Es war ein kurzweiliges und interessantes Konzert. Ich verspürte wenig Lust, gegen Mitternacht den Saal zu verlassen. Zwar war ich mir nicht ganz sicher darüber, wie die Öffnungszeiten des Parkhauses seien, aber das wurde mir von Minute zu Minute gleichgültiger. Hier wollte ich keine Minute verpassen und zur Not würde ich eben bis zum Morgen warten, um nach Hause fahren zu können.
Wer im Netz nach Videobeweisen sucht, wird sie nicht finden. Zwei sehr eifrige Saalordner in zivil sorgten dafür, dass nach den ersten drei Songs niemand mehr Fotos oder Videos aufnimmt. Und damit meine ich und meinten die Verantwortlichen wirklich niemand. Selbst das allseits beliebte und manchmal gehasste, aber Tage später sehr geschätzte Mobiltelefonrecording wurde rigoros unterbunden. Die Kollegen hatten ordentlich zu tun, wie sich jeder denken kann. Irgendwie unglaublich, dass 2013 so was noch unterbunden wird.

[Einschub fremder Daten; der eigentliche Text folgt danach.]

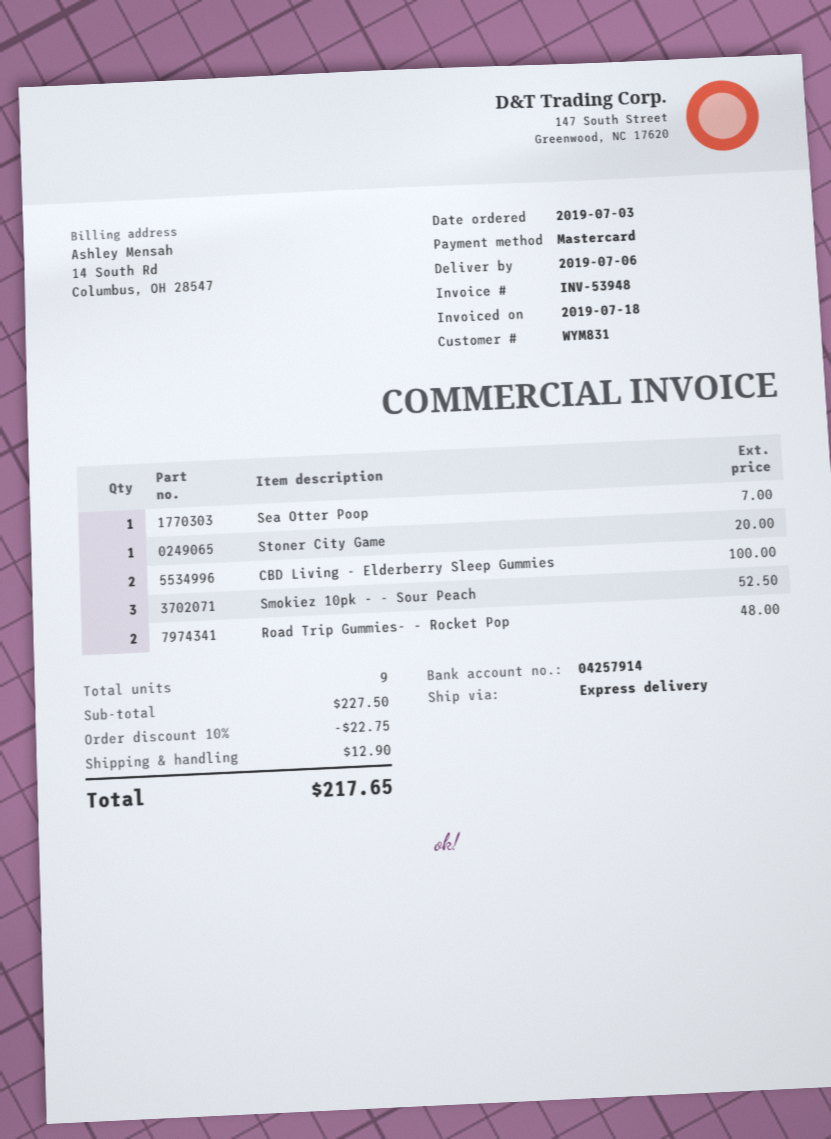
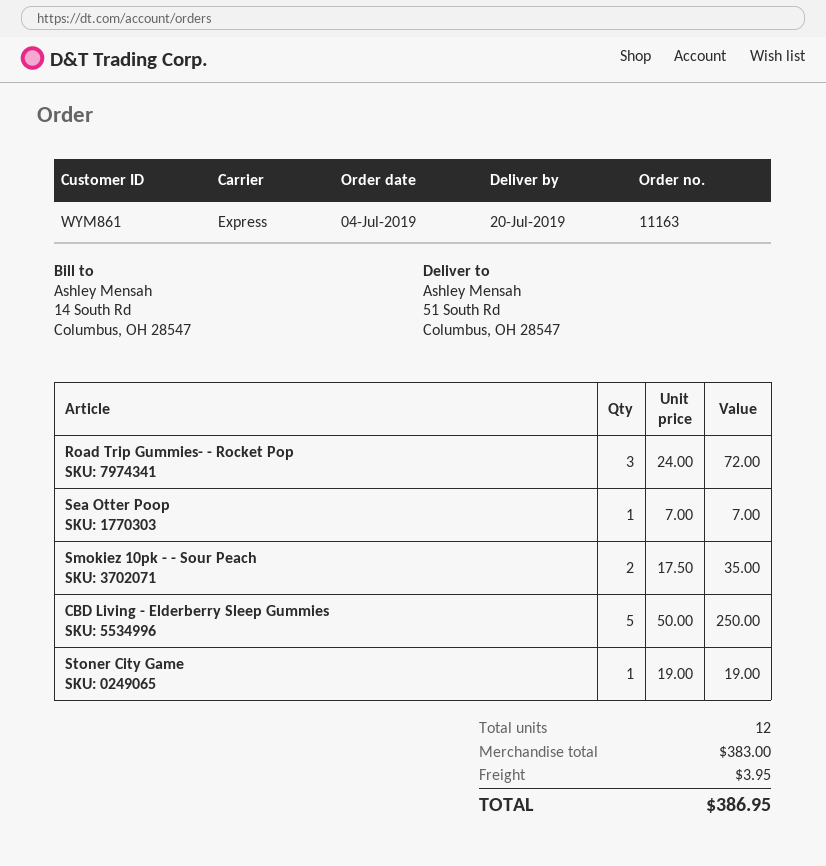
order date: 2019-07-03 -> 2019-07-04
delivery date: 2019-07-06 -> 2019-07-20
customer number: WYM831 -> WYM861
Stoner City Game: 1 for 20.00 -> 1 for 19.00
CBD Living - Elderberry Sleep Gummies: 2 for 100.00 -> 5 for 250.00
Smokiez 10pk - - Sour Peach: 3 for 52.50 -> 2 for 35.00
Road Trip Gummies- - Rocket Pop: 2 for 48.00 -> 3 for 72.00
total quantity: 9 -> 12
subtotal: 227.50 -> 383.00
discount: 10% = 22.75 -> none
shipping: 12.90 -> 3.95
total: 217.65 -> 386.95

Aftershow Gespräche: „Und, wie fandet ihr denn so die Melvins?“ „Geht so. Sie haben meine Lieblingslieder nicht gespielt.“ „Was ist ‘n das, „snake appeal“?“ „Ja nee, eigentlich das gesamte erste Album.“ „Von wann ist das nochmal, ‘83 oder so, nicht?“ Ich lerne immer und überall …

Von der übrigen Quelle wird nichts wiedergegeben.